• [Task directions]: Report back every line from the entries below in which the word "rows" occurs.

━━━━━━━━

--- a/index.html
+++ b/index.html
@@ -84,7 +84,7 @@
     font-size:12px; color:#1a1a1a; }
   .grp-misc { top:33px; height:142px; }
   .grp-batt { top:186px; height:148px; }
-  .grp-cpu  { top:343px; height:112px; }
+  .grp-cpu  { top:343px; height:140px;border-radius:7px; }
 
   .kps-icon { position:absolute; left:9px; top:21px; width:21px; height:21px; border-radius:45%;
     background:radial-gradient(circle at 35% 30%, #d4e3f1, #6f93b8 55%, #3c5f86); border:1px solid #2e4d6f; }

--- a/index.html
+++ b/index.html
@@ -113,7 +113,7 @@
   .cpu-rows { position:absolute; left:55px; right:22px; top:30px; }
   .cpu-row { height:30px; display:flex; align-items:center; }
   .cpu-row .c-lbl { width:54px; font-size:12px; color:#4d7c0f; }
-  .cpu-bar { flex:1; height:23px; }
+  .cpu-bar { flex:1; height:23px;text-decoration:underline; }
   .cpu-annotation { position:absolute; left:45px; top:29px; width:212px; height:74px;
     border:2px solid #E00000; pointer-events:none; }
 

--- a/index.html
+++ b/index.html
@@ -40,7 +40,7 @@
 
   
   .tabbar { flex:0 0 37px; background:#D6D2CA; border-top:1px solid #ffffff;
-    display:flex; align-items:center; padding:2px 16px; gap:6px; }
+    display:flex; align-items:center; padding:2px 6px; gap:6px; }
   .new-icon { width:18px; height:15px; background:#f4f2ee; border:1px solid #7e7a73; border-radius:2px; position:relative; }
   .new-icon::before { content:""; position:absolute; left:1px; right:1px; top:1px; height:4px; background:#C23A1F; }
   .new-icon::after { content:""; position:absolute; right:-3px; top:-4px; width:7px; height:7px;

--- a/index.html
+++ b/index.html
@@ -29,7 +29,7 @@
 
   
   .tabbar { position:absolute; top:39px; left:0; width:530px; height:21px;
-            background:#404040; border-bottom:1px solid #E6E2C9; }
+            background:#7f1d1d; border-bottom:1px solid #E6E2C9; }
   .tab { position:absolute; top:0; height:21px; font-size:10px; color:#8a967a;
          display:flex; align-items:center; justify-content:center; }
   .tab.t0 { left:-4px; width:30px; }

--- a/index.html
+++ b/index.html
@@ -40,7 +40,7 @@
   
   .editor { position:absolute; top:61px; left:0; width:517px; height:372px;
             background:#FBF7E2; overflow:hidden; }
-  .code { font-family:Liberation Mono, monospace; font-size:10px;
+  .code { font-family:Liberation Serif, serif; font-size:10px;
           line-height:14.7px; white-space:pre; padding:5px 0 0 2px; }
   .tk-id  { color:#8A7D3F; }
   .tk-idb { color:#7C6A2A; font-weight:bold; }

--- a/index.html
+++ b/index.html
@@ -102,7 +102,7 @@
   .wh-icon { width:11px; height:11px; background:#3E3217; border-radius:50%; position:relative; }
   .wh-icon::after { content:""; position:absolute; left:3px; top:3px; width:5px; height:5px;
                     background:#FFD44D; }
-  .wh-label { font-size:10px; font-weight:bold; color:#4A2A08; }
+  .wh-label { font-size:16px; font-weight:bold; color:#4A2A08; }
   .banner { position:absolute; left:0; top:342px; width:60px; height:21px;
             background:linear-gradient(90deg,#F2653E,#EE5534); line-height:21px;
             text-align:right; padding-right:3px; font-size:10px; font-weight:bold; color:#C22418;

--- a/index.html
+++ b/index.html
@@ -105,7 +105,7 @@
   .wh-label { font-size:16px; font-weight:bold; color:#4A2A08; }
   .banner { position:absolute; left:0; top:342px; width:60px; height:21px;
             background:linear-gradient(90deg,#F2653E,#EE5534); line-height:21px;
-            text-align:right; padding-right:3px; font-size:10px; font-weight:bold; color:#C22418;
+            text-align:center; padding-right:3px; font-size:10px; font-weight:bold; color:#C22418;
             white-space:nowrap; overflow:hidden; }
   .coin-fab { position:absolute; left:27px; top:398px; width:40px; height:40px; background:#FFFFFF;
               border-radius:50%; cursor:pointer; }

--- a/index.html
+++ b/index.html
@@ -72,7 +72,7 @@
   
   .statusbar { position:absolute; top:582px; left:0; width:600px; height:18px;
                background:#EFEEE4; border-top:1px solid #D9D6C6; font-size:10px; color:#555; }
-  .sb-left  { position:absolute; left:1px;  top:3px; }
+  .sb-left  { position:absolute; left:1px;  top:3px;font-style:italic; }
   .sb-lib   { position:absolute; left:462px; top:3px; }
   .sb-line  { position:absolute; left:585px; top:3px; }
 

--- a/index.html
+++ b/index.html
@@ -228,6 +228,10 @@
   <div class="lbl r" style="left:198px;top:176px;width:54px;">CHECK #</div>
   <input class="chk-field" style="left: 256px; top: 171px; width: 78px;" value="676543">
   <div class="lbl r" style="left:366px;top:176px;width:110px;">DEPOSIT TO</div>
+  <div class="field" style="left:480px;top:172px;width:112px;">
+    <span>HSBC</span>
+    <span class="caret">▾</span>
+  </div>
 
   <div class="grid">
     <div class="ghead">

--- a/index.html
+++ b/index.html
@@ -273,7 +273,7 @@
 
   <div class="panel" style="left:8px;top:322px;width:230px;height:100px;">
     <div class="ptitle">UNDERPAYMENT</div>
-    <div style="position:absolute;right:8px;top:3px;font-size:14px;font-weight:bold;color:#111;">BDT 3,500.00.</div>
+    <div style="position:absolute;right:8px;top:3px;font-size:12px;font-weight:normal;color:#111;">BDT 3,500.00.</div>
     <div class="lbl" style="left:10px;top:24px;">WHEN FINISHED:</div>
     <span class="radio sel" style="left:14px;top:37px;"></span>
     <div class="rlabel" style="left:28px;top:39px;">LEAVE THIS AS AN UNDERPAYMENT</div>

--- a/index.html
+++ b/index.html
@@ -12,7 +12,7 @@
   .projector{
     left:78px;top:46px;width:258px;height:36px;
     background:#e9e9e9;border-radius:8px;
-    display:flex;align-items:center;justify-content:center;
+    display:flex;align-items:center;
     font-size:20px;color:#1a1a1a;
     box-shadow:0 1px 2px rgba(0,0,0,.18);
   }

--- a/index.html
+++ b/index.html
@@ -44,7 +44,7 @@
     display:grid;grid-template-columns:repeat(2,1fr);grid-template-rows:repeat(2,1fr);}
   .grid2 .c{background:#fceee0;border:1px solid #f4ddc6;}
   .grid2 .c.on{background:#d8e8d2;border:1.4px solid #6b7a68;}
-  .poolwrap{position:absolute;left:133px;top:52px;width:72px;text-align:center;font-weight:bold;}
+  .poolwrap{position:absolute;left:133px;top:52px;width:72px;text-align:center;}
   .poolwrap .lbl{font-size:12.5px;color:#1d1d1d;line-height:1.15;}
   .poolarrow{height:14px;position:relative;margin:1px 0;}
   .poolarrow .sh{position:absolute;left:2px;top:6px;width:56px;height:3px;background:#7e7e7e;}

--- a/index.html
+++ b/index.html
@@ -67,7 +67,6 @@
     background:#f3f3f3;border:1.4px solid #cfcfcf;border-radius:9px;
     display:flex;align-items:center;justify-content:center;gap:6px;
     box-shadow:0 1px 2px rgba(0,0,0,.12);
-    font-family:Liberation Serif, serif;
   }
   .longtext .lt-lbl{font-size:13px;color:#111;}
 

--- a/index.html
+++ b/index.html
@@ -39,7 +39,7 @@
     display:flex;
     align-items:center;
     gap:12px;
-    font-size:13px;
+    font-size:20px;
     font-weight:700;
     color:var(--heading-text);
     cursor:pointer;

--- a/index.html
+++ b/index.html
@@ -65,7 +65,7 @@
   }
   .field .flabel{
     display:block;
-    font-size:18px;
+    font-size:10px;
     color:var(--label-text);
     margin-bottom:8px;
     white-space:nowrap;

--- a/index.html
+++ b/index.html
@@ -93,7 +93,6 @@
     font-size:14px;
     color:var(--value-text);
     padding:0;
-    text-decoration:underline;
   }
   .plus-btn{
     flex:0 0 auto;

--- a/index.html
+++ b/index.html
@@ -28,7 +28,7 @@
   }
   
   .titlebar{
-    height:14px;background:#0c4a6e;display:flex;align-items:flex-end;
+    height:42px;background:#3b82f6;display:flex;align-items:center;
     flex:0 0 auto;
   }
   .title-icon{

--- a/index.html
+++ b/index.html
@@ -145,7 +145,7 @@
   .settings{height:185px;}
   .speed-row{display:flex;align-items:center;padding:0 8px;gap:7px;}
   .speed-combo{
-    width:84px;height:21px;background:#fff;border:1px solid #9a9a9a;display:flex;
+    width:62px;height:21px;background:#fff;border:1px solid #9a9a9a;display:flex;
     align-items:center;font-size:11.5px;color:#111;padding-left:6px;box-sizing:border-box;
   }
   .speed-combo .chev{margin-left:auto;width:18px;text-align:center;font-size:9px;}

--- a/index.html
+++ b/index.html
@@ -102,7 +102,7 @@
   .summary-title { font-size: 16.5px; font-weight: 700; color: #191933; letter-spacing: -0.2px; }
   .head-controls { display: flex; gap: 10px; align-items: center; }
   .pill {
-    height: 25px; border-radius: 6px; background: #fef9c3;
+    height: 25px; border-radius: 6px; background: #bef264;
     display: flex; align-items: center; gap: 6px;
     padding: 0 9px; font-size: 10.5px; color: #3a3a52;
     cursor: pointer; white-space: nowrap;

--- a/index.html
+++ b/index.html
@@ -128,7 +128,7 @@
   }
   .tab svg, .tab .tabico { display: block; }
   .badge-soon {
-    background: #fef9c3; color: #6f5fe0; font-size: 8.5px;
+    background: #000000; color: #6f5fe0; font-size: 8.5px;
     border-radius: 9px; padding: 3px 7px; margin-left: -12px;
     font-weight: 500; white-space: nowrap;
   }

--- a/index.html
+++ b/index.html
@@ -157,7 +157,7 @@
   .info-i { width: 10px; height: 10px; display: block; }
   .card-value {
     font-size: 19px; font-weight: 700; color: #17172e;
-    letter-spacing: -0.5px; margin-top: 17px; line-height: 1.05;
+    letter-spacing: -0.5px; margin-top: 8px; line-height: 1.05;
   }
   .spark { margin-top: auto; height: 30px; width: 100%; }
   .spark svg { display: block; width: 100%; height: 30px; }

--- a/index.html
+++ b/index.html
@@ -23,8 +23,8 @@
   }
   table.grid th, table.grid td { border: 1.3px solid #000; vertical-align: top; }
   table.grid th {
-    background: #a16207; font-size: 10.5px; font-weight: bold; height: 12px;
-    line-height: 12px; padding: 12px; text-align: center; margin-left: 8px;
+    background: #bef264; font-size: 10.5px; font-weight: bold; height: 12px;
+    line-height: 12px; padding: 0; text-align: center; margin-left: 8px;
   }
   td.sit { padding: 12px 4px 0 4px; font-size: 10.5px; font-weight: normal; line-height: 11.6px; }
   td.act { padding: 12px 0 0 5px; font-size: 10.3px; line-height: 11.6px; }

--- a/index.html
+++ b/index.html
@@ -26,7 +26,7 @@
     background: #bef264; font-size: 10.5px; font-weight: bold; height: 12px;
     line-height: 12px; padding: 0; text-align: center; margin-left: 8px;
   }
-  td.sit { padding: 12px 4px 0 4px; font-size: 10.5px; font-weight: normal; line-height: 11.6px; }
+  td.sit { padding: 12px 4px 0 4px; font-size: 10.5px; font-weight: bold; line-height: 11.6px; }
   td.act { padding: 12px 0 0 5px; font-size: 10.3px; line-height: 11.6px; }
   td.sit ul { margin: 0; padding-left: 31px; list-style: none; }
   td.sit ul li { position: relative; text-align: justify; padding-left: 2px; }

━━━━━━━━

• [Solution to the exercise]:
   .cpu-rows { position:absolute; left:55px; right:22px; top:30px; }
     display:grid;grid-template-columns:repeat(2,1fr);grid-template-rows:repeat(2,1fr);}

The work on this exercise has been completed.